*Material to process*:
--------------------------------------------------
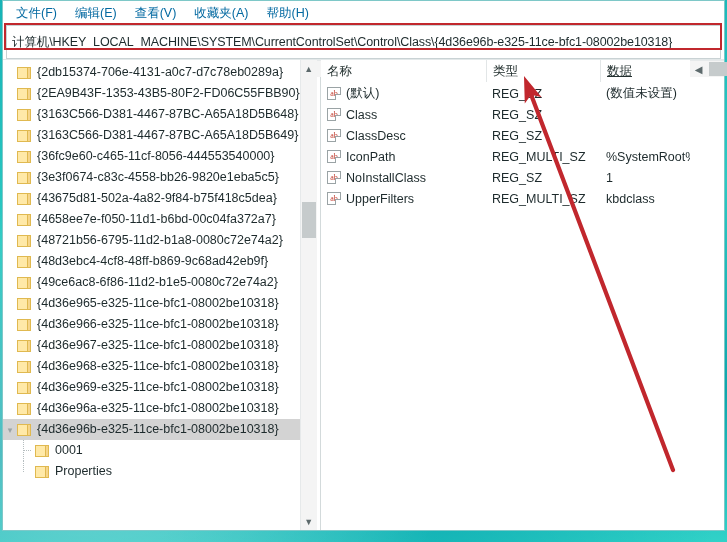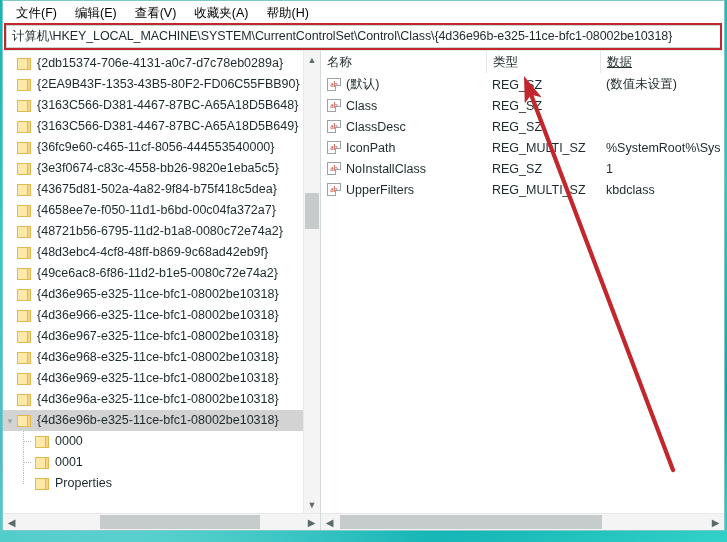--- a/index.html
+++ b/index.html
@@ -100,33 +100,33 @@
   .menubar {
     height: 24px;
     flex: 0 0 24px;
     display: flex;
     align-items: center;
     padding-left: 4px;
     background: #ffffff;
   }
   .menu-item {
     font-size: 12.5px;
-    color: #000000;
+    color: #0369a1;
     padding: 2px 9px;
     white-space: nowrap;
   }
 
   
   .addressbar-wrap {
     flex: 0 0 25px;
     padding: 0 3px;
     position: relative;
   }
   .addressbar {
-    height: 23px;
+    height: 34px;
     border: 1px solid #c9d2d4;
     background: #ffffff;
     display: flex;
     align-items: center;
     box-sizing: border-box;
   }
   .address-text {
     font-size: 12.5px;
     color: #1d2a2c;
     padding-left: 5px;
@@ -152,21 +152,21 @@
     display: flex;
     min-height: 0;
     border-top: 1px solid #e3e8e9;
   }
 
   
   .tree-pane {
     width: 318px;
     flex: 0 0 318px;
     display: flex;
-    flex-direction: column;
+    flex-direction: row;
     background: #ffffff;
     border-right: 1px solid #d3dadb;
     box-sizing: border-box;
     min-height: 0;
   }
   .tree-body {
     flex: 1 1 auto;
     display: flex;
     min-height: 0;
   }
@@ -298,21 +298,21 @@
     position: absolute;
     top: 1px;
     height: 14px;
     background: #c6cbcc;
   }
 
   
   .val-pane {
     flex: 1 1 auto;
     display: flex;
-    flex-direction: column;
+    flex-direction: row;
     background: #ffffff;
     min-width: 0;
   }
   .val-body {
     flex: 1 1 auto;
     min-height: 0;
     overflow: hidden;
     position: relative;
   }
   .val-header {
@@ -547,30 +547,20 @@
               <span class="tree-label">{4d36e96a-e325-11ce-bfc1-08002be10318}</span>
             </div>
             <div class="tree-row selected">
               <div class="expander">▾</div>
               <div class="indent1"></div>
               <div class="folder">
                 <div class="fbody"></div>
                 <div class="ftab"></div>
               </div>
               <span class="tree-label">{4d36e96b-e325-11ce-bfc1-08002be10318}</span>
-            </div>
-            <div class="tree-row">
-              <div class="dotstub"></div>
-              <div class="dotline" style="top: 0px; bottom: 0px;"></div>
-              <div class="indent2"></div>
-              <div class="folder">
-                <div class="fbody"></div>
-                <div class="ftab"></div>
-              </div>
-              <span class="tree-label">0000</span>
             </div>
             <div class="tree-row">
               <div class="dotstub"></div>
               <div class="dotline" style="top: 0px; bottom: 0px;"></div>
               <div class="indent2"></div>
               <div class="folder">
                 <div class="fbody"></div>
                 <div class="ftab"></div>
               </div>
               <span class="tree-label">0001</span>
--------------------------------------------------
*Directions*: The required output is a copy of each line in the records where the string "padding" occurs.

*Result below*:
     padding-left: 4px;
     padding: 2px 9px;
     padding: 0 3px;
     padding-left: 5px;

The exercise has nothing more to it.